The ‘both/and’ of Beethoven’s ‘nexus’ between Apollonian and Dionysian, however, seems to have been largely eviscerated from both our lexicon and our perceptions, attitudes, and tight-assed culture and its expectations. There is no Fifth Symphony without both Apollo and Dionysus. And there can be no Mandela without both. And there can be no individual human being without both. And there is no individual human being without both. And we sacrifice more than the demonic, the demented, the abnormal and the unacceptable by denying Dionysus, culturally and psychically.

As the Greek god of wine-making, orchards and fruit, vegetations, fertility, festivity, insanity, ritual madness, religious ecstasy and theatre, with the capacity to transform himself in to a bull or lion, with the power to drive mortals insane, Dionysus has been effectively and essentially left to the poets, the thespians, the playwrights, and the composers and the artists. Of course, for the purpose of making money, and thereby for the purpose of designing ‘creative’ advertising, and even the cliches of political character assassination, we defer to the Dionysian as a means to our ‘end’. Commercializing Dionysus has sadly, demonized and yet capitalized on his capacity to generate great revenues and produce wealthy business tycoons.

In a moralizing, literalizing and ‘book-cover’ culture, we fall easily into our own seductive moralizing, legalizing, medcicalizing and some kind of faux ‘comfort zone’ of both compatibility and compliance. And we fail to acknowledge the full nature of our reality…not only cultural and societal reality, but also our psychic depth and reality.

In order to re-capture the fullness of our own ‘interior book’ as well as the fullness of the ‘cultural soul’ (anima mundi, from Hillman), we can begin to look in the mirror of our person, not only from the perspective of the pain and anguish we have endured and perhaps overcome, but also from the perspective of the ‘madness’ that is neither our immorality nor our enemy. There is just as much risk in an over-fed Apollonian, as there is in an over-fed Dionysian. And there is even more risk in a culture reliant and dependent on Apollonian thinking, restraint, mind-set, expectation-set, and tolerance-limit. And the limitations of such an extremely leaning cultural vessel, verging on capsizing, can be seen in multiple political, psychic, economic, military, environmental and relational stages and theatres.

In and through our complicit, if somewhat unconscious, obeisance to the Apollonian, and the requisite ignoring of the Dionysian, we are in danger, as Hillman reminds us of ‘mass suicide’….all the while wondering why this (and the many this’s) is happening.

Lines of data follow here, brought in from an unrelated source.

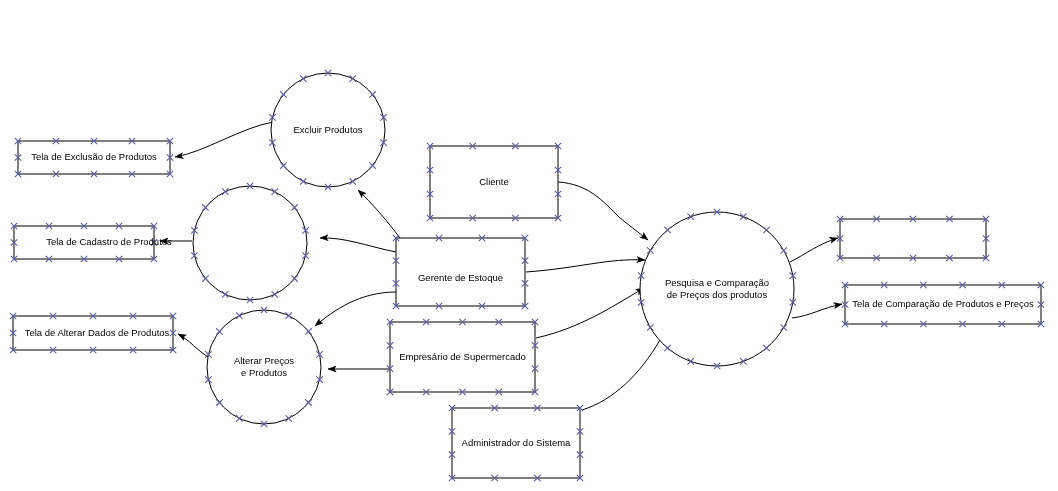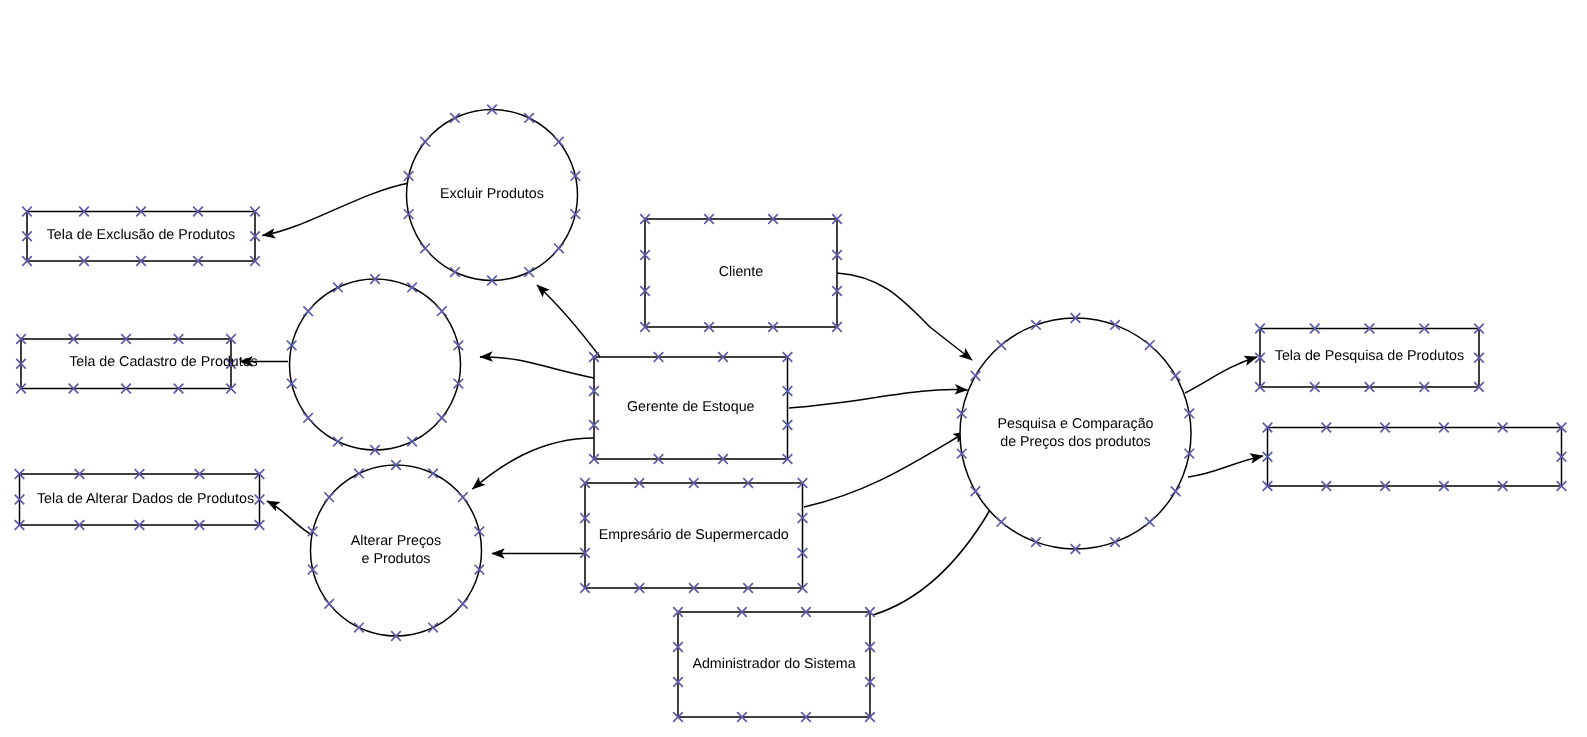"Tela de Pesquisa de Produtos" div.label-wrap { html: <div> <span>Tela de Pesquisa de Produtos</span> </div> -> none }
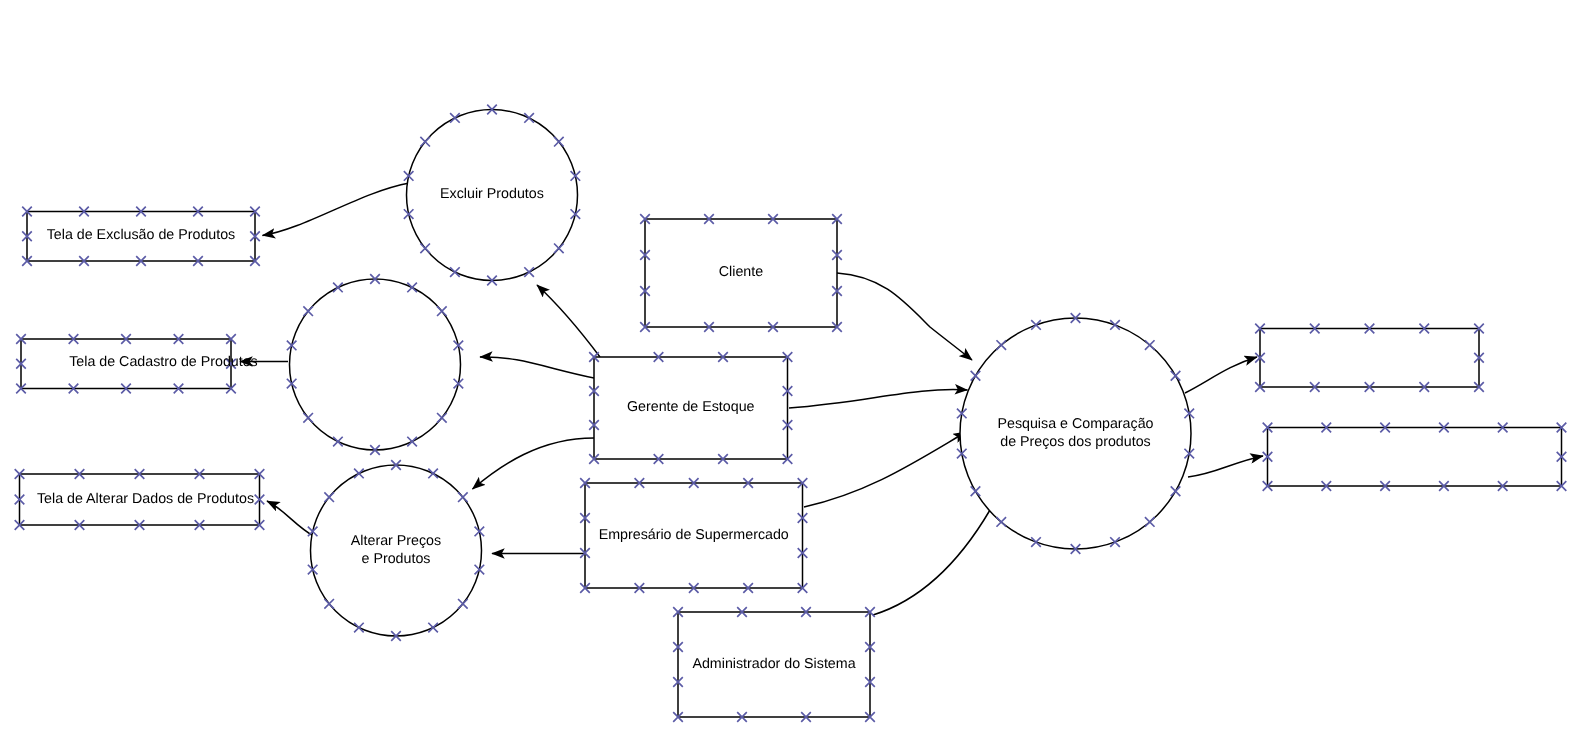"Gerente de Estoque" div.label-wrap { align-items: none -> flex-end }
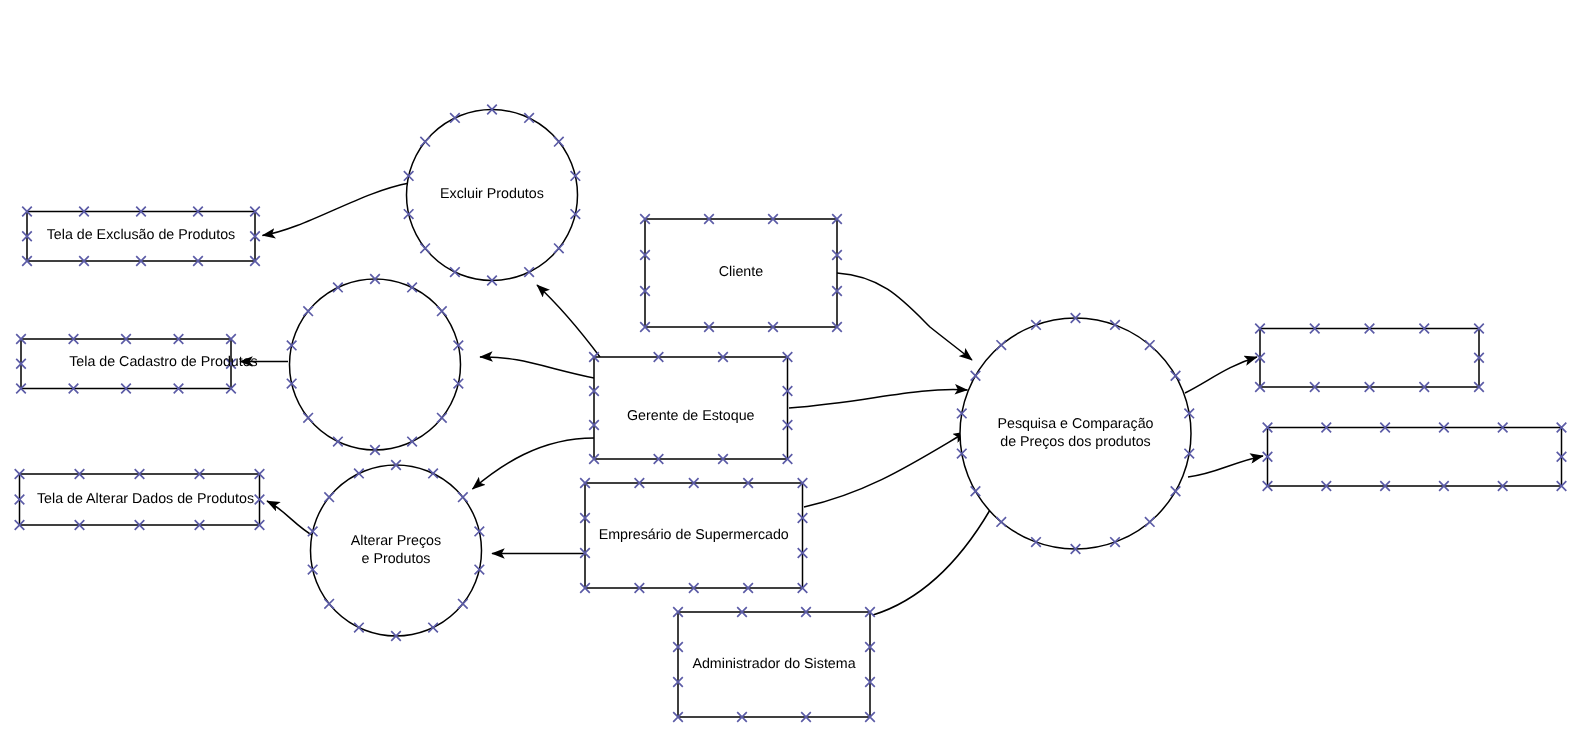"Tela de Comparação de Produtos" div.label-wrap { html: none -> <div> <span>Tela de Comparação de Produtos e Preços</span> </div> }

Peering through the fog of compliance, complicity, unconscious adherence to the literal, the empirical, the ‘book-cover’ of our many shared ‘issues’ we are trying to see differently, and to ‘read’ the pages and the tea-leaves and the symphonies that we have heretofore missed, or failed to recognize, both within and without.

Our headlines, our project analyses, our diagnostics and our treatment modalities, in each and every one of our endeavours need the lens and the courage and the imagination of both Apollo and Dionysus…And the balance, really a new attempt to ‘see’ and to ‘hear’ and to ‘read’ both ourselves and each other, and the world itself…is available to each of us, irrespective of our faith, our ethnicity, our ideology, our philosophy and our needs.

In fact, the inheritance of the mythical world is awaiting our dedicated anthropological, psychological, historical and poetic ‘dig’!